GIVEN DATA section start

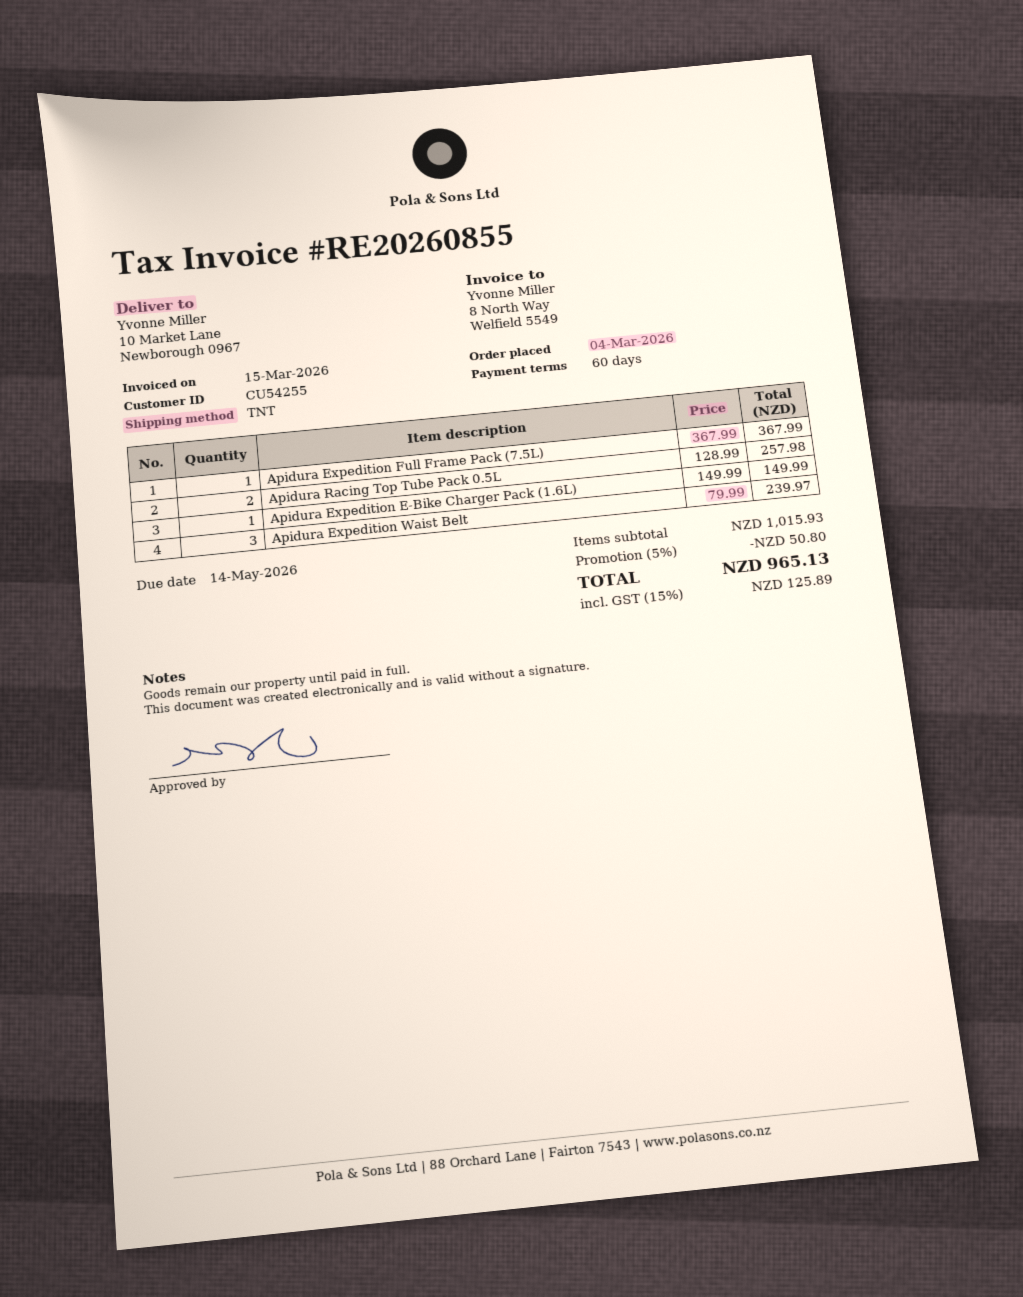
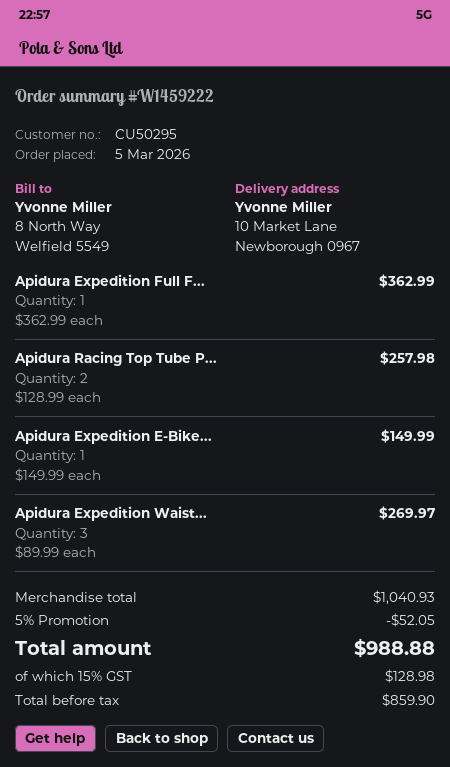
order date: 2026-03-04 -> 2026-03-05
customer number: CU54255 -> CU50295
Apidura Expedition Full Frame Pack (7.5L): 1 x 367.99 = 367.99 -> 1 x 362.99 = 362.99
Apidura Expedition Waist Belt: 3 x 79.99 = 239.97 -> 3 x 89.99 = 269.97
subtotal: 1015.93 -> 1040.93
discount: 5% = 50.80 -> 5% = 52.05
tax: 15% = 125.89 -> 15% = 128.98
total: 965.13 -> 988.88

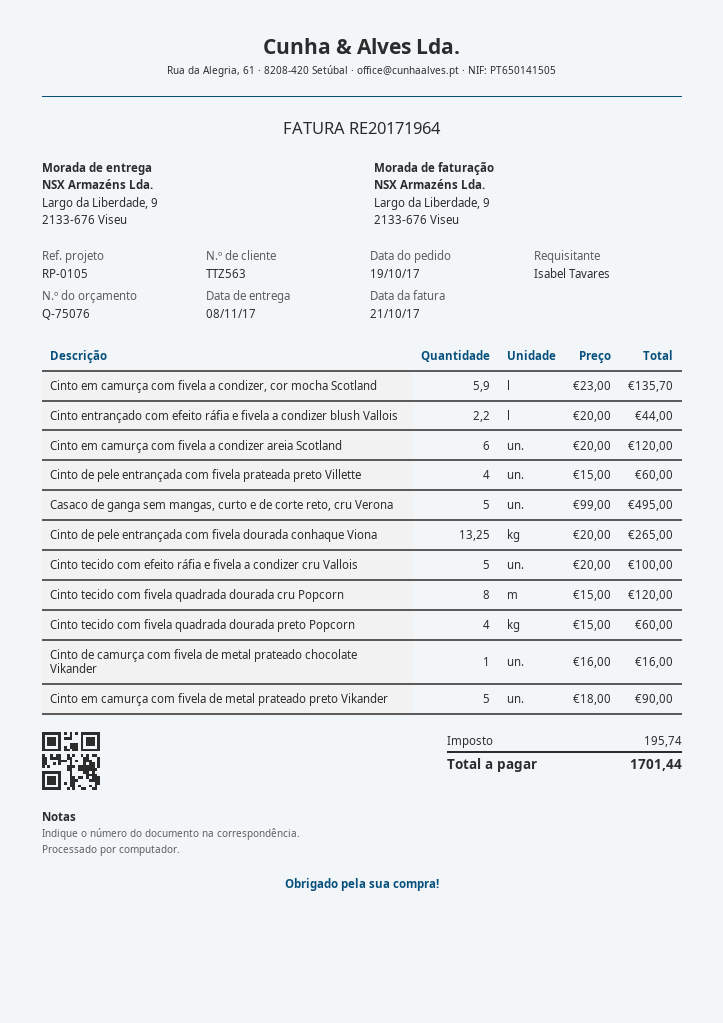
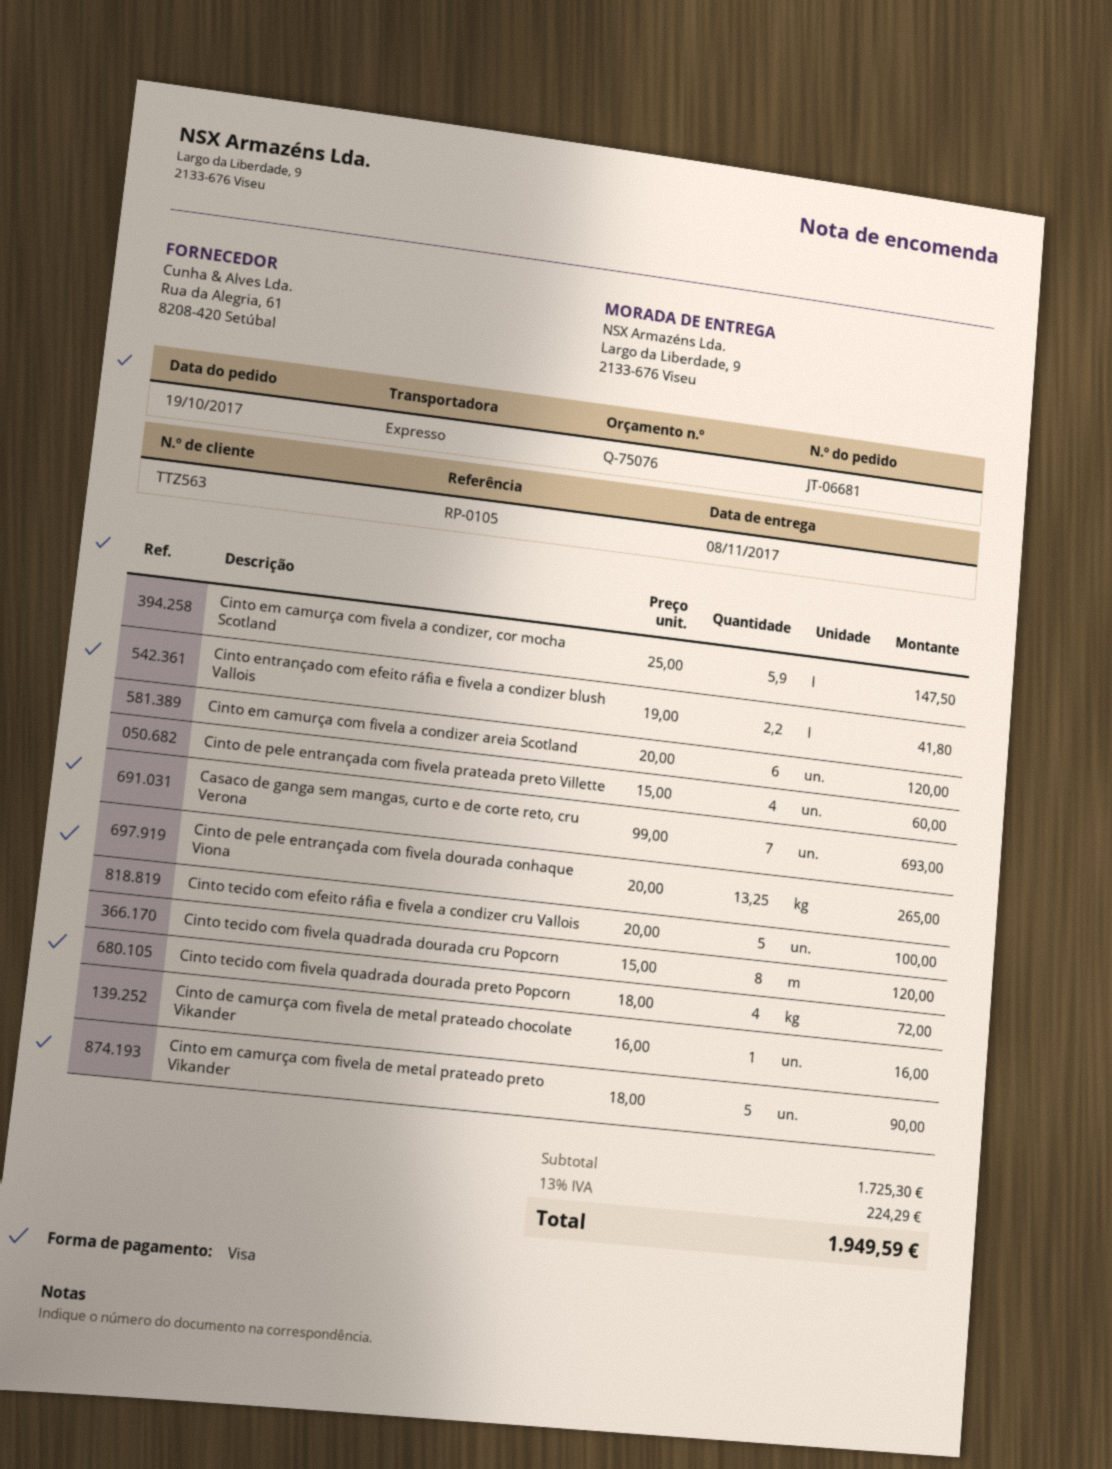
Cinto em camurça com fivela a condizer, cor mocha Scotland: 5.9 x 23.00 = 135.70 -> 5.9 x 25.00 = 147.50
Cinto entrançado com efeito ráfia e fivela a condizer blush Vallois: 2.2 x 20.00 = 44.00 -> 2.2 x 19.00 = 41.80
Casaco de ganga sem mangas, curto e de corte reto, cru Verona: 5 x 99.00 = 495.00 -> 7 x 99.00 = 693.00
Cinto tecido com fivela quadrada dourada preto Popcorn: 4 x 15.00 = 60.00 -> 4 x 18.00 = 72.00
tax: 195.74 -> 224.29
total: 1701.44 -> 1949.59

GIVEN DATA section end

TASK STATEMENT:
Images are not part of the copy. Everything else in the records must be reproduced exactly.

OUTPUT OF THE EXERCISE:
order date: 2026-03-04 -> 2026-03-05
customer number: CU54255 -> CU50295
Apidura Expedition Full Frame Pack (7.5L): 1 x 367.99 = 367.99 -> 1 x 362.99 = 362.99
Apidura Expedition Waist Belt: 3 x 79.99 = 239.97 -> 3 x 89.99 = 269.97
subtotal: 1015.93 -> 1040.93
discount: 5% = 50.80 -> 5% = 52.05
tax: 15% = 125.89 -> 15% = 128.98
total: 965.13 -> 988.88

Cinto em camurça com fivela a condizer, cor mocha Scotland: 5.9 x 23.00 = 135.70 -> 5.9 x 25.00 = 147.50
Cinto entrançado com efeito ráfia e fivela a condizer blush Vallois: 2.2 x 20.00 = 44.00 -> 2.2 x 19.00 = 41.80
Casaco de ganga sem mangas, curto e de corte reto, cru Verona: 5 x 99.00 = 495.00 -> 7 x 99.00 = 693.00
Cinto tecido com fivela quadrada dourada preto Popcorn: 4 x 15.00 = 60.00 -> 4 x 18.00 = 72.00
tax: 195.74 -> 224.29
total: 1701.44 -> 1949.59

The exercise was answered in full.